### DATA FOR THIS TASK ###

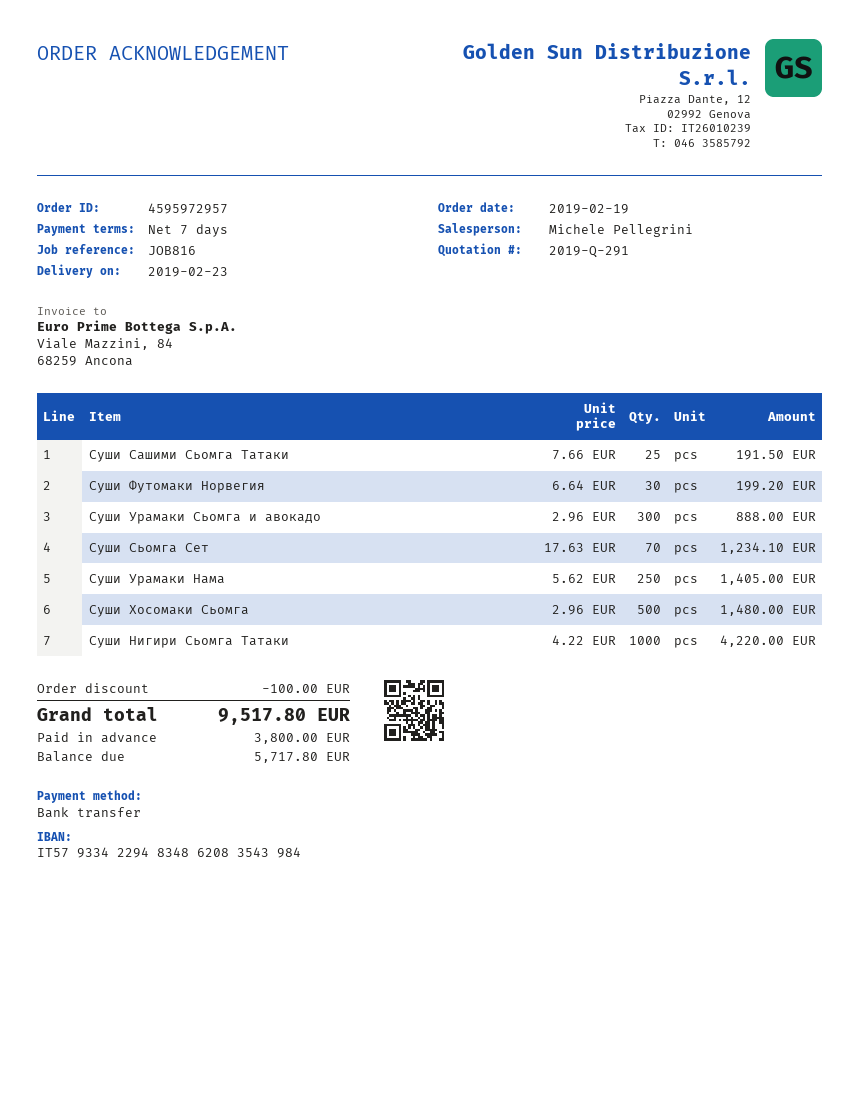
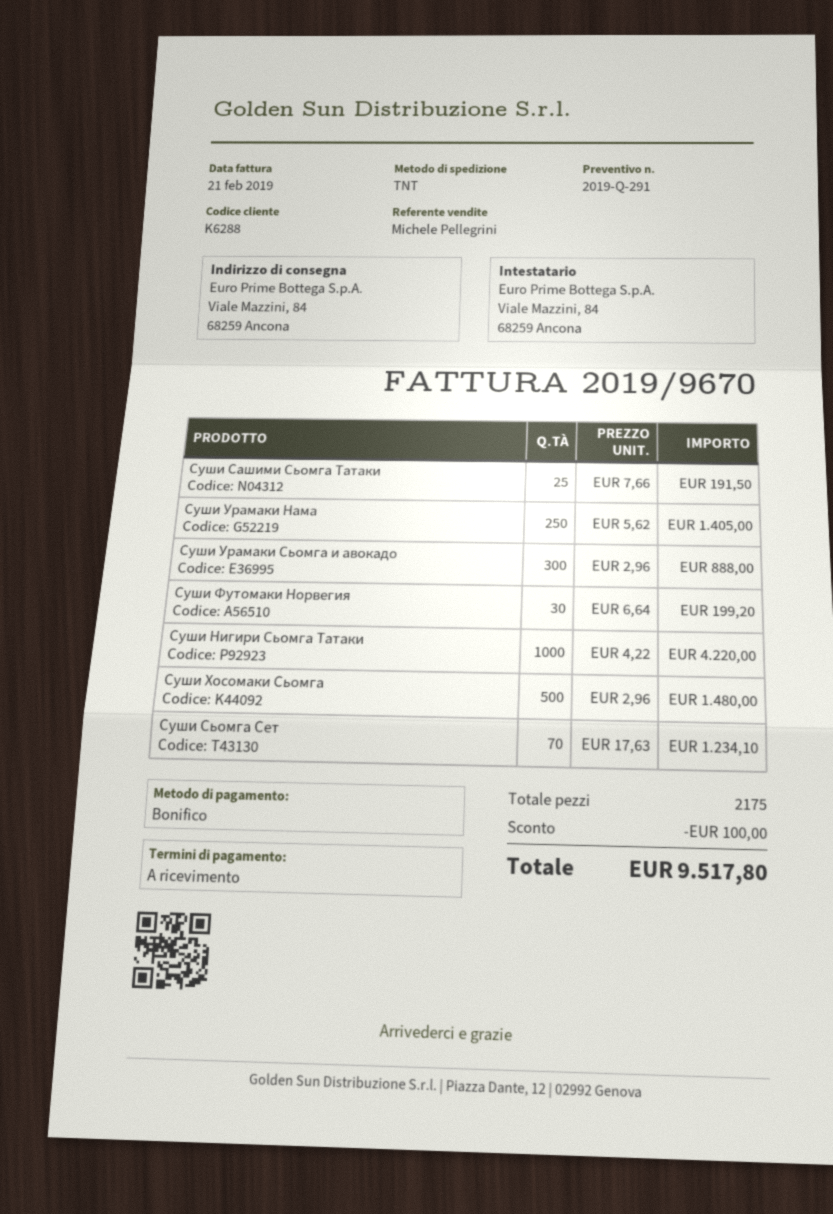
payment terms: 7 days -> on receipt

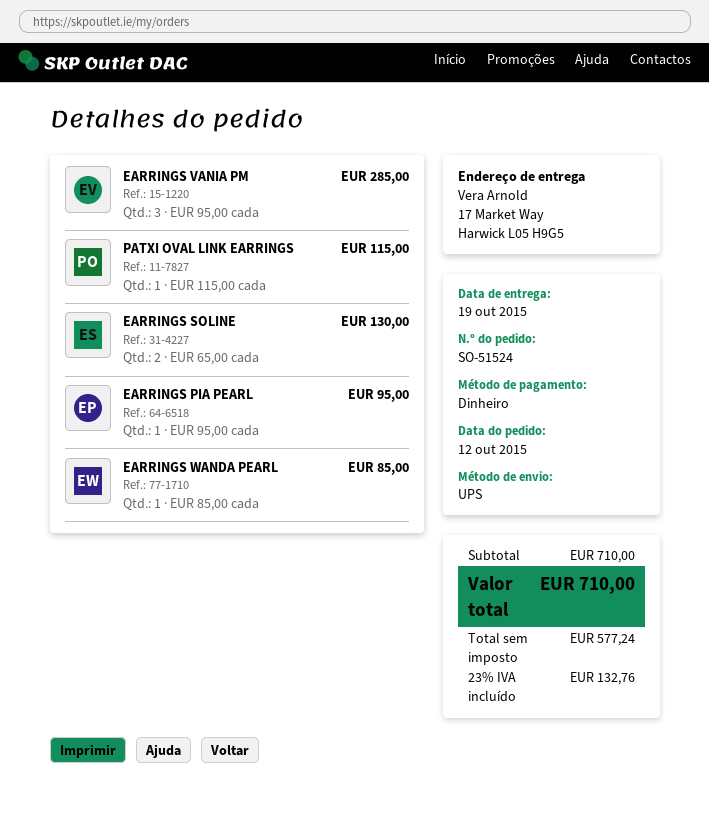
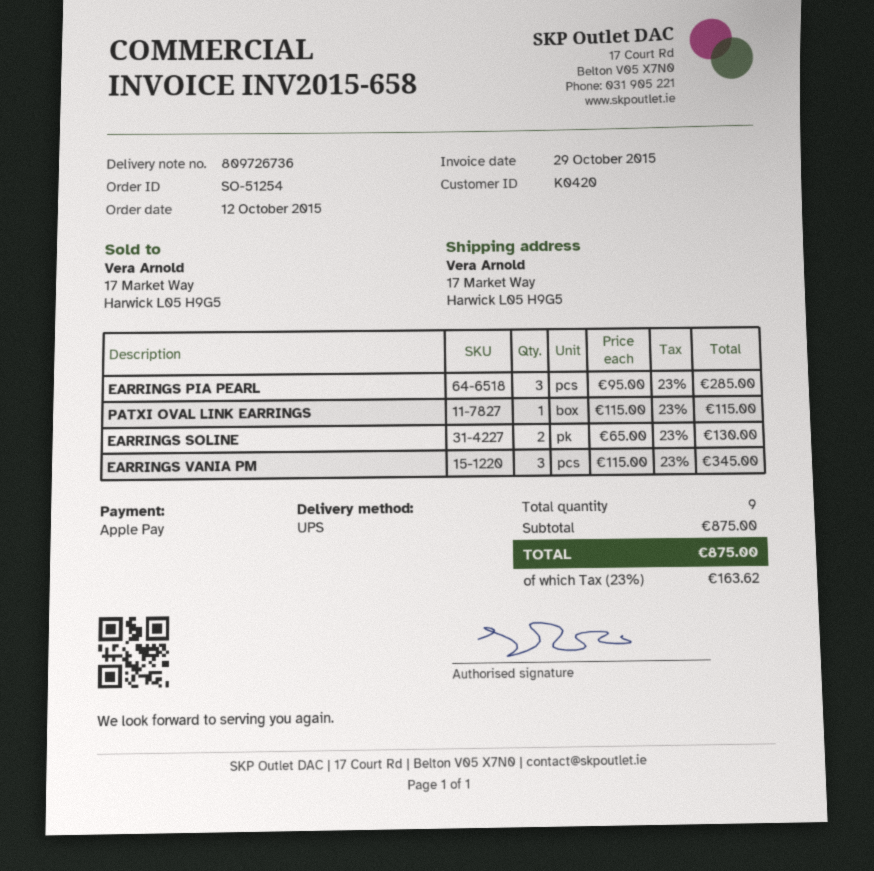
order number: SO-51524 -> SO-51254
payment method: cash -> Apple Pay
EARRINGS VANIA PM: 3 x 95.00 = 285.00 -> 3 x 115.00 = 345.00
EARRINGS PIA PEARL: 1 x 95.00 = 95.00 -> 3 x 95.00 = 285.00
EARRINGS WANDA PEARL: 1 x 85.00 = 85.00 -> none
subtotal: 710.00 -> 875.00
tax: 23% = 132.76 -> 23% = 163.62
total: 710.00 -> 875.00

###

EXERCISE GOAL: Only the lines from the one holding "order number: SO-51524 -> SO-51254" through the end of the records should appear in the answer, each repeated exactly.

SOLVED EXERCISE:
order number: SO-51524 -> SO-51254
payment method: cash -> Apple Pay
EARRINGS VANIA PM: 3 x 95.00 = 285.00 -> 3 x 115.00 = 345.00
EARRINGS PIA PEARL: 1 x 95.00 = 95.00 -> 3 x 95.00 = 285.00
EARRINGS WANDA PEARL: 1 x 85.00 = 85.00 -> none
subtotal: 710.00 -> 875.00
tax: 23% = 132.76 -> 23% = 163.62
total: 710.00 -> 875.00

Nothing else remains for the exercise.